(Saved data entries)
************
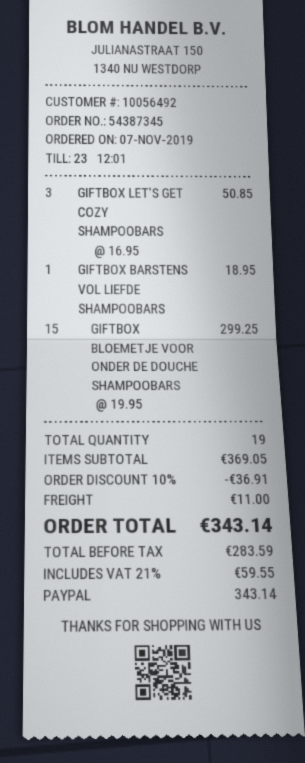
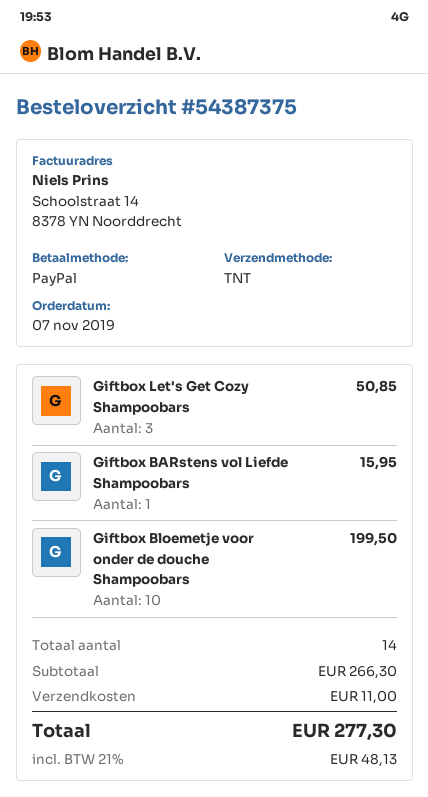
order number: 54387345 -> 54387375
GIFTBOX BARSTENS VOL LIEFDE SHAMPOOBARS: 1 for 18.95 -> 1 for 15.95
GIFTBOX BLOEMETJE VOOR ONDER DE DOUCHE SHAMPOOBARS: 15 for 299.25 -> 10 for 199.50
total quantity: 19 -> 14
subtotal: 369.05 -> 266.30
discount: 10% = 36.91 -> none
tax: 21% = 59.55 -> 21% = 48.13
total: 343.14 -> 277.30

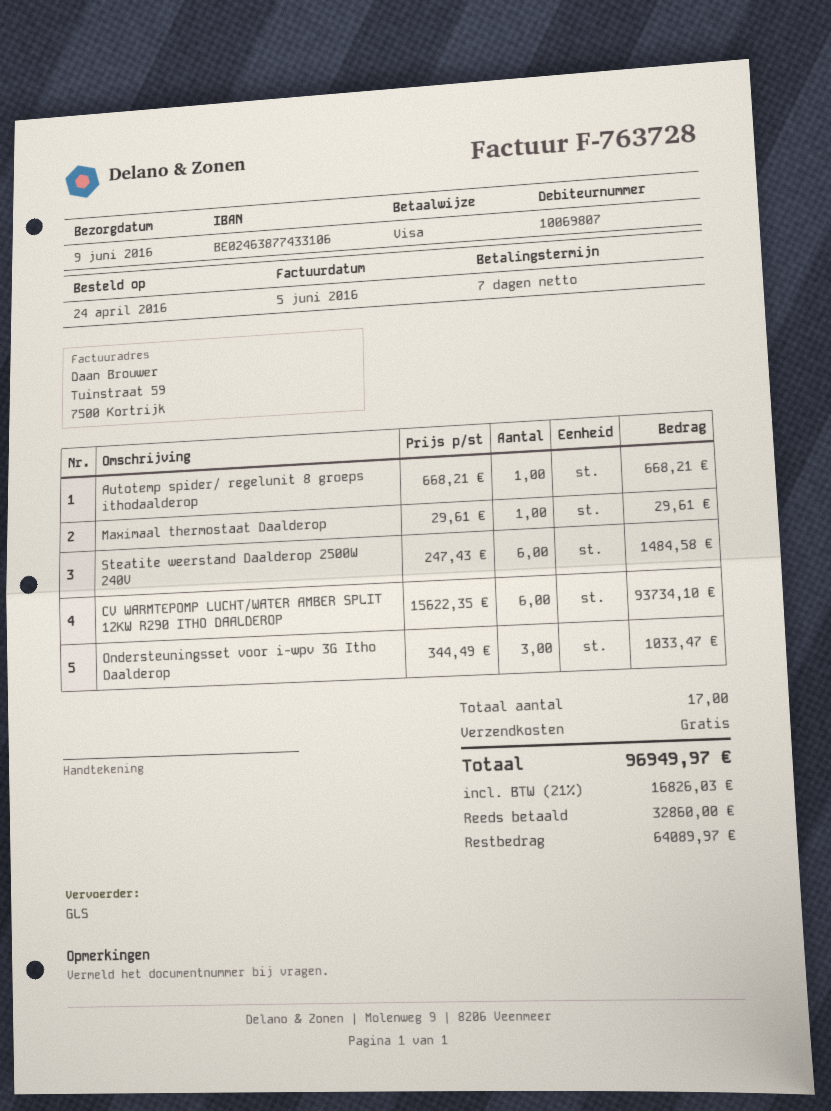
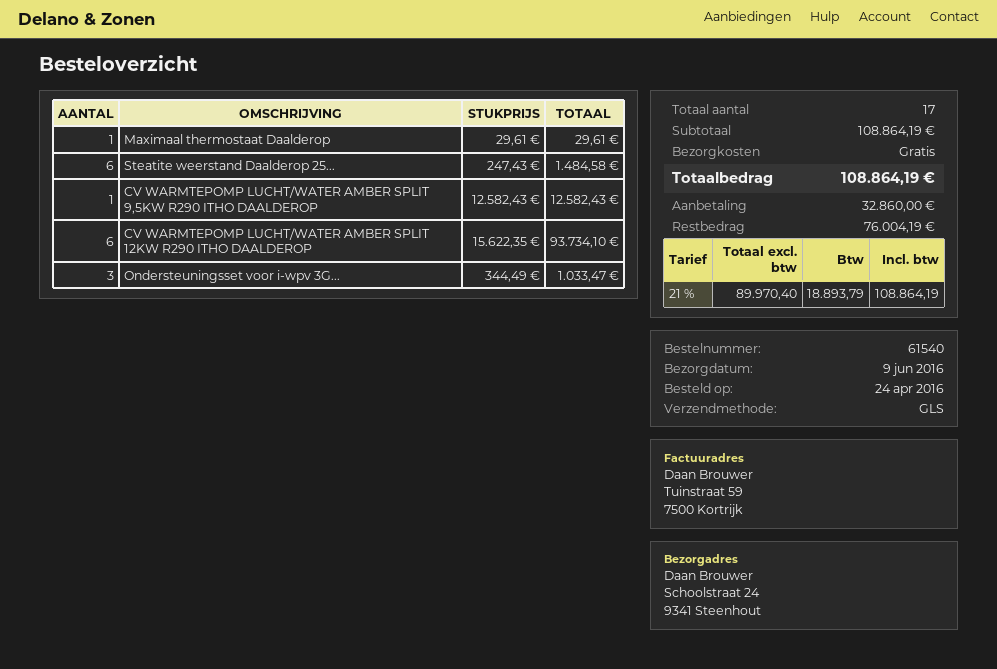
Autotemp spider/ regelunit 8 groeps ithodaalderop: 1 x 668.21 = 668.21 -> none
CV WARMTEPOMP LUCHT/WATER AMBER SPLIT 9,5KW R290 ITHO DAALDEROP: none -> 1 x 12582.43 = 12582.43
tax: 21% = 16826.03 -> 21% = 18893.79
total: 96949.97 -> 108864.19
balance: 64089.97 -> 76004.19

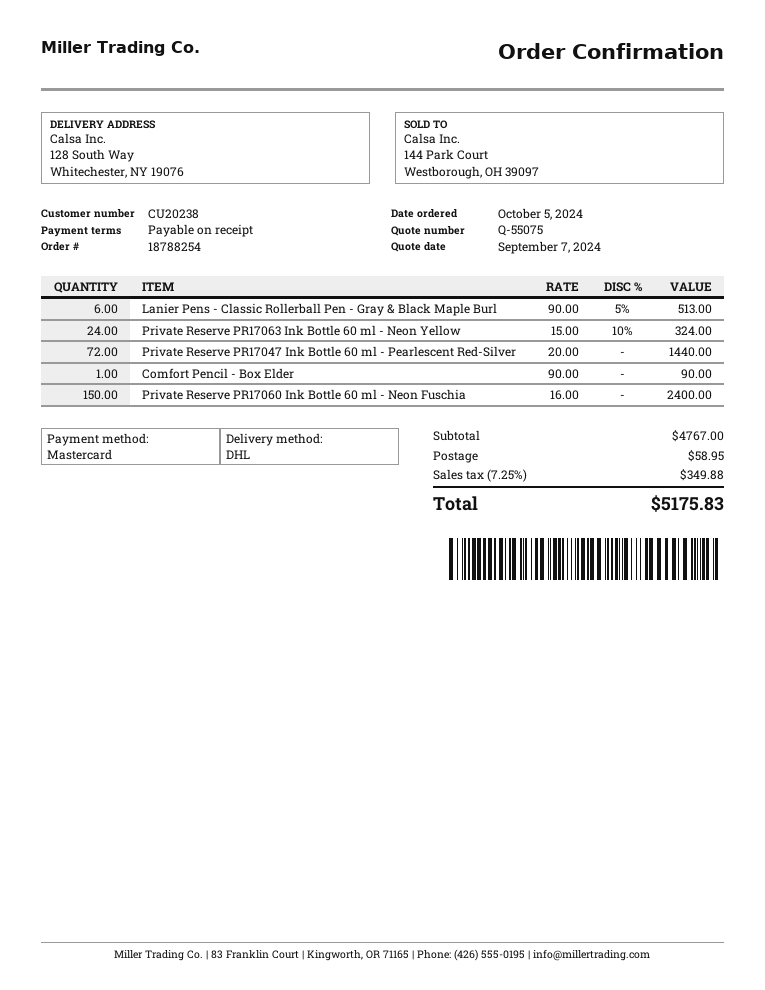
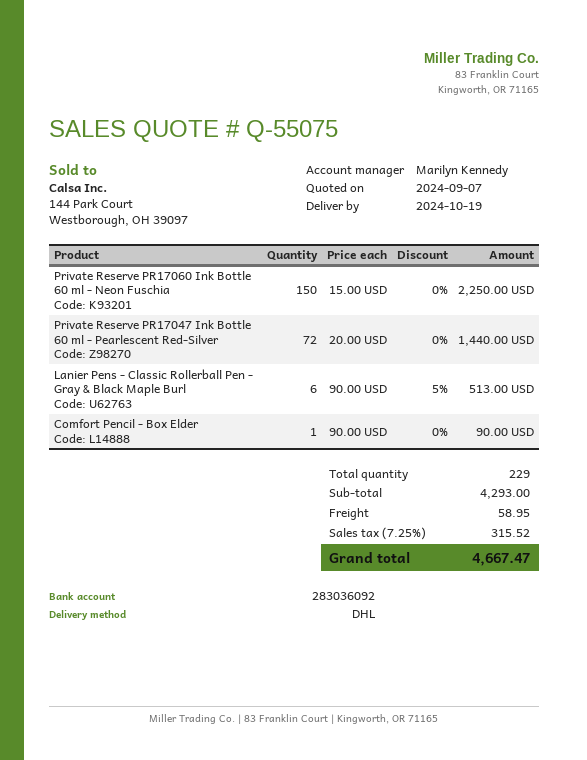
Private Reserve PR17063 Ink Bottle 60 ml - Neon Yellow: 24 x 15.00 - 10% = 324.00 -> none
Private Reserve PR17060 Ink Bottle 60 ml - Neon Fuschia: 150 x 16.00 = 2400.00 -> 150 x 15.00 = 2250.00
subtotal: 4767.00 -> 4293.00
tax: 7.25% = 349.88 -> 7.25% = 315.52
total: 5175.83 -> 4667.47

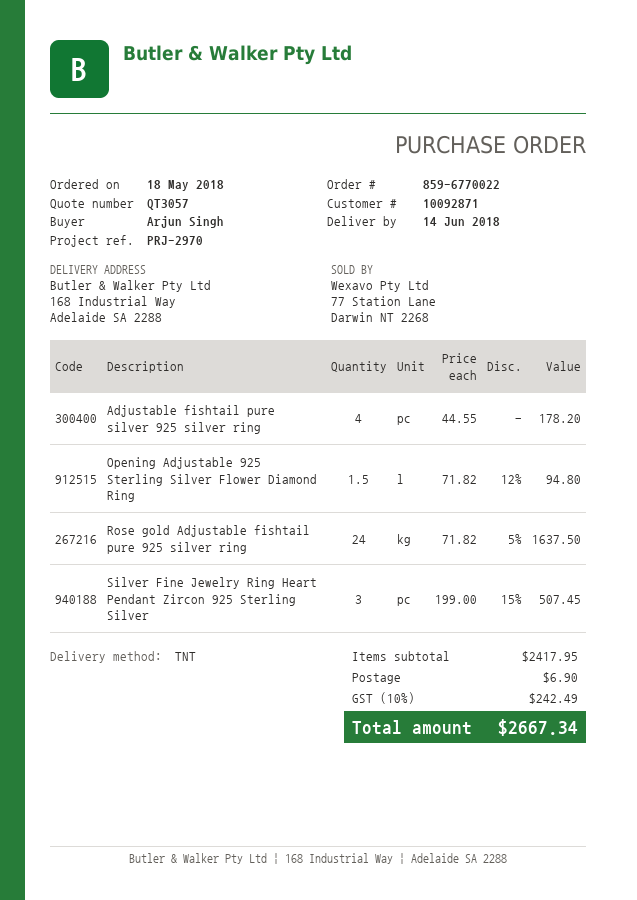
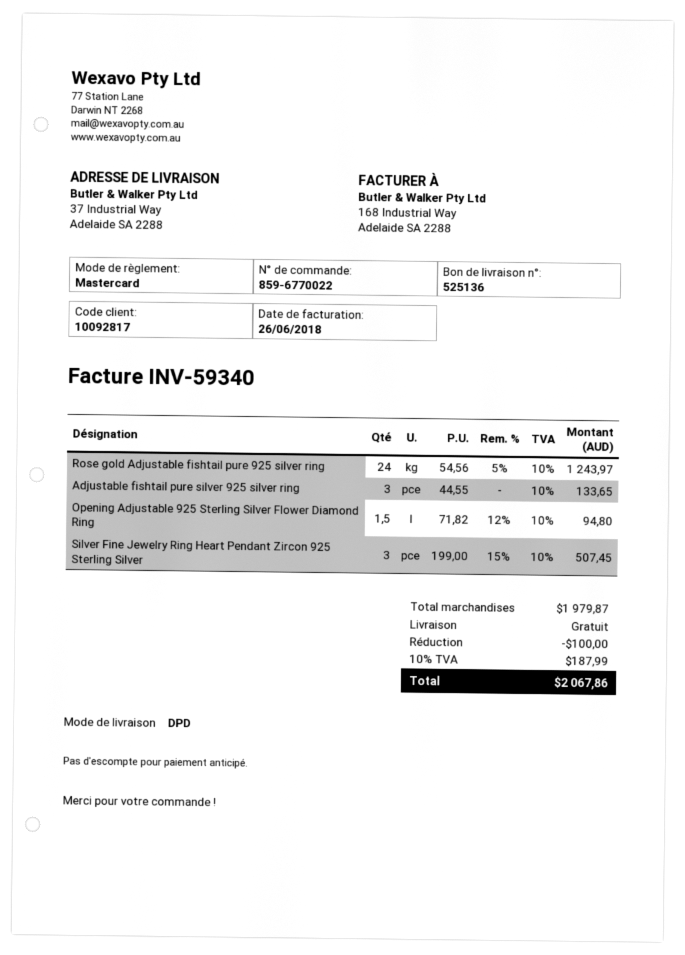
customer number: 10092871 -> 10092817
shipping method: TNT -> DPD
ship to: 168 Industrial Way, Adelaide SA 2288 -> 37 Industrial Way, Adelaide SA 2288
Adjustable fishtail pure silver 925 silver ring: 4 x 44.55 = 178.20 -> 3 x 44.55 = 133.65
Rose gold Adjustable fishtail pure 925 silver ring: 24 x 71.82 - 5% = 1637.50 -> 24 x 54.56 - 5% = 1243.97
subtotal: 2417.95 -> 1979.87
discount: none -> 100.00
shipping: 6.90 -> 0.00
tax: 10% = 242.49 -> 10% = 187.99
total: 2667.34 -> 2067.86

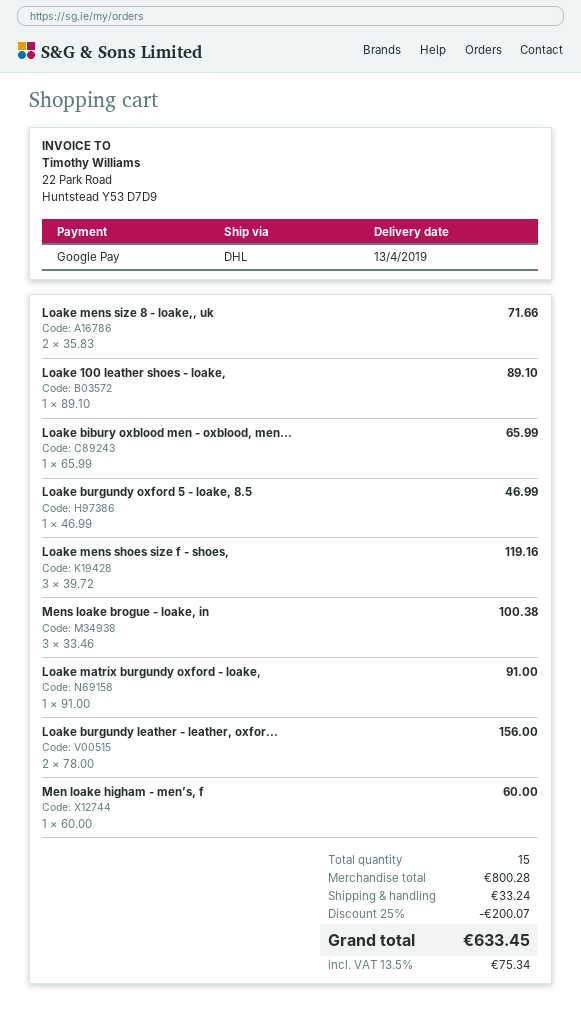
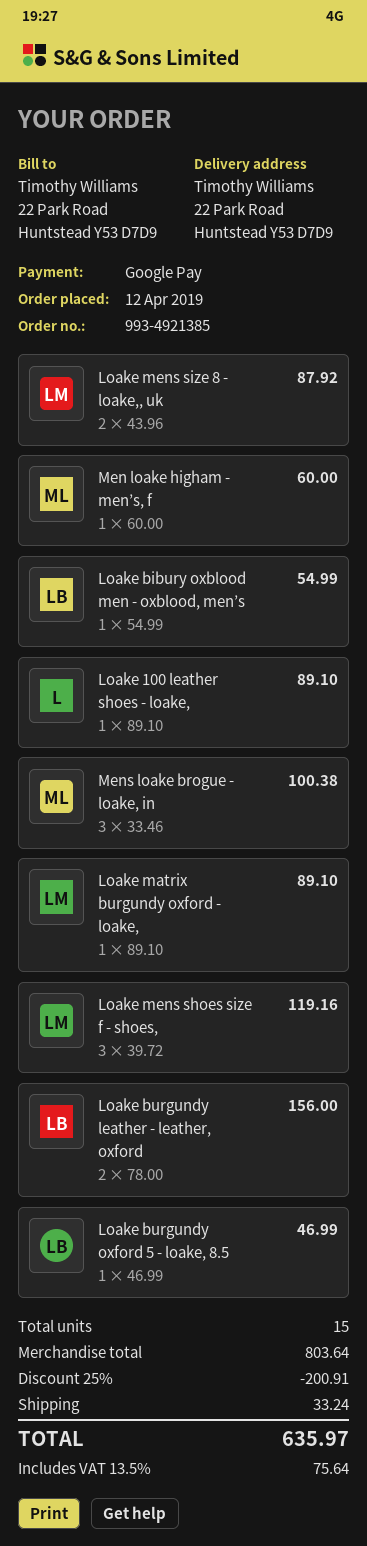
Loake mens size 8 - loake,, uk: 2 x 35.83 = 71.66 -> 2 x 43.96 = 87.92
Loake bibury oxblood men - oxblood, men...: 1 x 65.99 = 65.99 -> 1 x 54.99 = 54.99
Loake matrix burgundy oxford - loake,: 1 x 91.00 = 91.00 -> 1 x 89.10 = 89.10
subtotal: 800.28 -> 803.64
discount: 25% = 200.07 -> 25% = 200.91
tax: 13.5% = 75.34 -> 13.5% = 75.64
total: 633.45 -> 635.97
************
Your answer must be the lines from the line containing "shipping method: TNT -> DPD" through the final line of the data, written out exactly, both ends included and pictures left out.

shipping method: TNT -> DPD
ship to: 168 Industrial Way, Adelaide SA 2288 -> 37 Industrial Way, Adelaide SA 2288
Adjustable fishtail pure silver 925 silver ring: 4 x 44.55 = 178.20 -> 3 x 44.55 = 133.65
Rose gold Adjustable fishtail pure 925 silver ring: 24 x 71.82 - 5% = 1637.50 -> 24 x 54.56 - 5% = 1243.97
subtotal: 2417.95 -> 1979.87
discount: none -> 100.00
shipping: 6.90 -> 0.00
tax: 10% = 242.49 -> 10% = 187.99
total: 2667.34 -> 2067.86

Loake mens size 8 - loake,, uk: 2 x 35.83 = 71.66 -> 2 x 43.96 = 87.92
Loake bibury oxblood men - oxblood, men...: 1 x 65.99 = 65.99 -> 1 x 54.99 = 54.99
Loake matrix burgundy oxford - loake,: 1 x 91.00 = 91.00 -> 1 x 89.10 = 89.10
subtotal: 800.28 -> 803.64
discount: 25% = 200.07 -> 25% = 200.91
tax: 13.5% = 75.34 -> 13.5% = 75.64
total: 633.45 -> 635.97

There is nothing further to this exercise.